So...what would have to happen to apply pressure to, say, the front drivers wheel? Do solenoids 23 and 15 have to open and 17 stay closed?

 

Sorry, I don't want to steal the thread with this but to answer your question. When the pump controls the front brakes then the EBCM picks the solenoids 23 and 24, this closes 23 and opens 24 to supply fluid through the pump, then the solenoids on each wheel control the braking. The right front is controled by 19 and 21. The left front by 17 and 15. The top solenoids 23 and 24 are only with active handling. The hand written numbers are the pins on the BPMV.

 

No thread-stealing going on here. The man brought his car in to the dealer specifically to have his modulator valve bled, and drives away with a $4500 quote. Anything that will lessen our reliance on a Tech 2, and hence the dealer, should be worth its weight in gold to anyone reading this.

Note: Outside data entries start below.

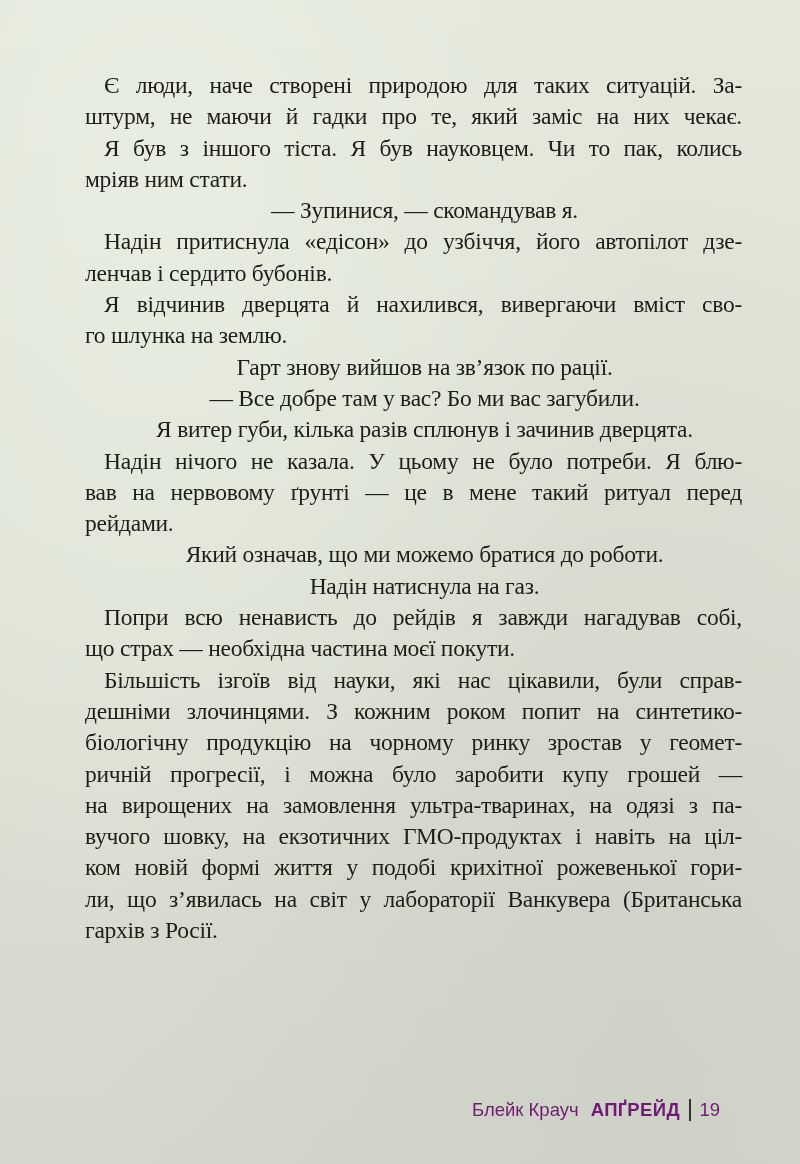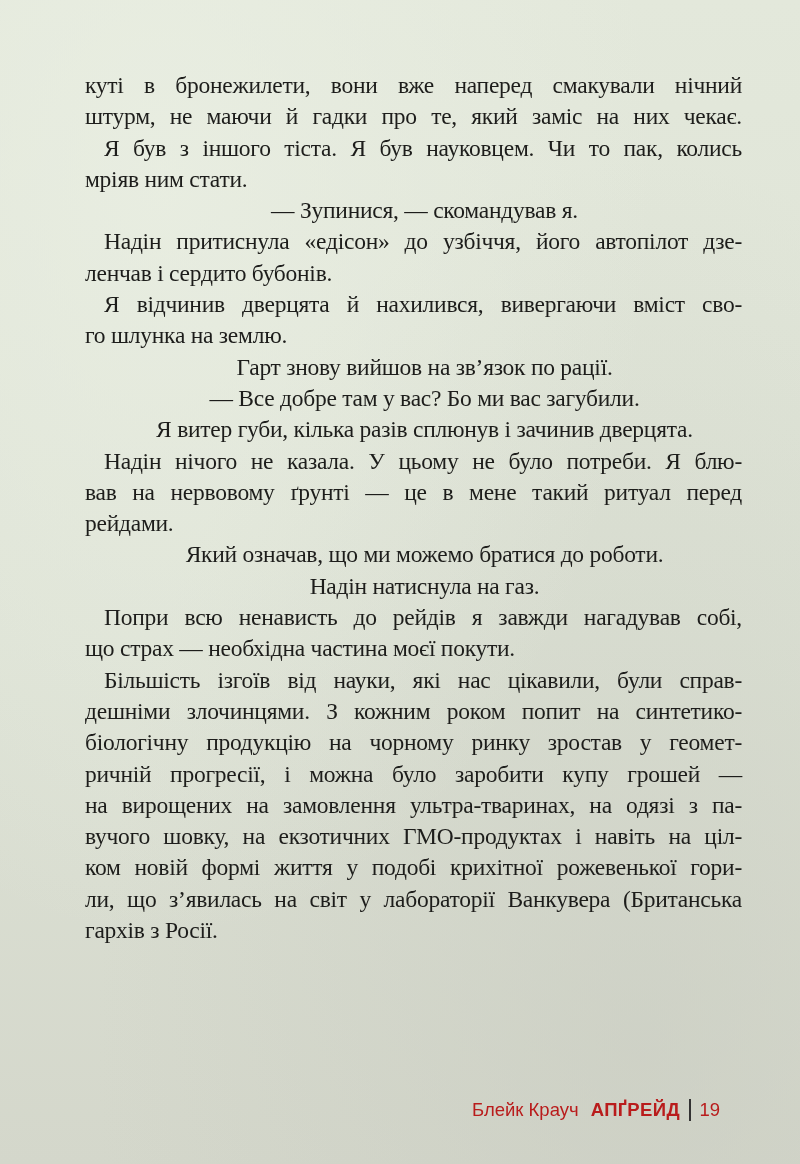"Є люди, наче створені природою" span.line { html: none -> <span>Є люди, наче створені природою для таких ситуацій. За-</span> }
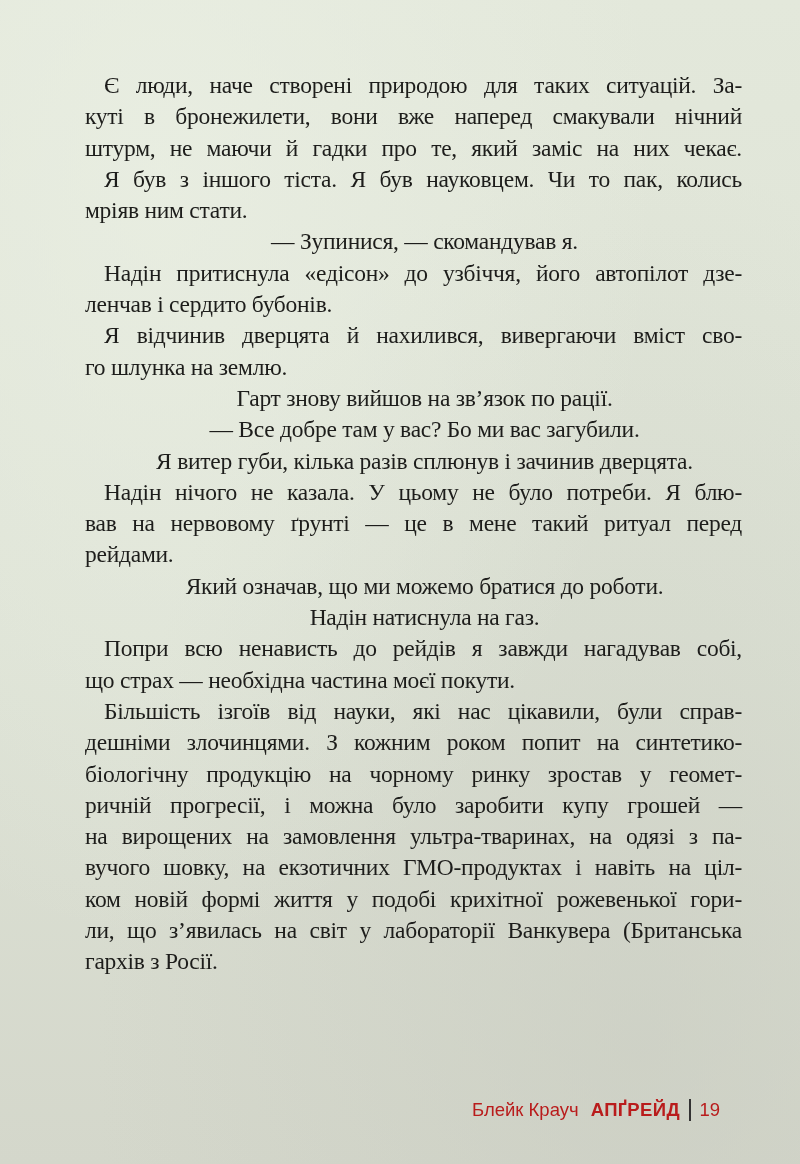"куті в бронежилети, вони вже" span.line { html: <span>куті в бронежилети, вони вже наперед смакували нічний</span> -> none }
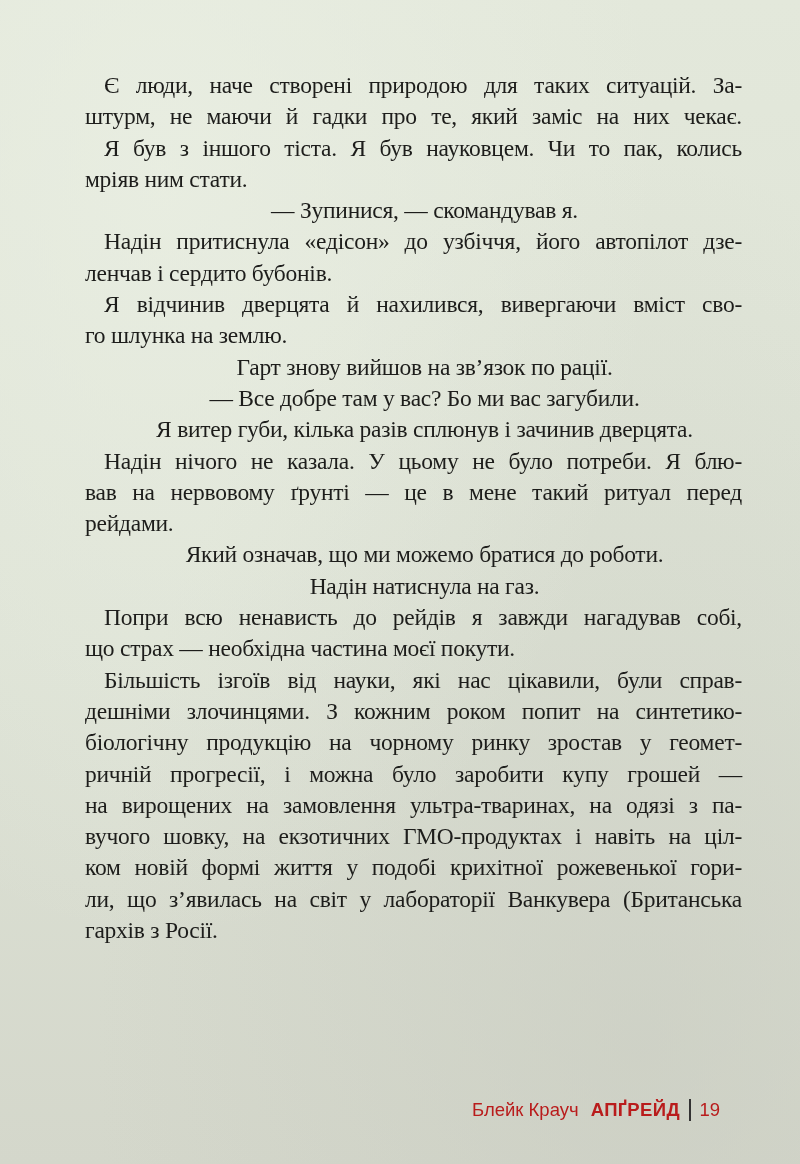"Блейк Крауч" .footer { color: #b91c1c -> #701a75 }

So, with that in mind, just one more question! What is the max current that the solenoids can flow? Did you have to use a limiting resistor, or did you just apply full battery voltage?

 

You are asking the right questions. The current I measured to the motor when it was stuck was over 10 amps and that was with the valves as you see them in the diagram. I then changed the brake fluid by opening the left rear wheel bleeder valve and activating the solenoids 4 and 5 which causes the pump to flow fluid through the valve. I added more fluid as needed to keep the master full. The motor current dropped to 5 amps when this was complete.
The current for each solenoid is about 1 amp. The current for the motor when you activate the valves 4 and 5 goes up to 8 amps again when it was cleaned out. Activating the valves is the only way to load the motor as valve 5 controls the input of fluid
Most of the previous info about how it works came from the service manual but they did not give any current measurements.
There is no need for a limiting resistor as I think these devices are controlled by a relay in the EBCM. At 5 amps/ 12 volts you have 60 watts to the motor and that doesn't even warm it up.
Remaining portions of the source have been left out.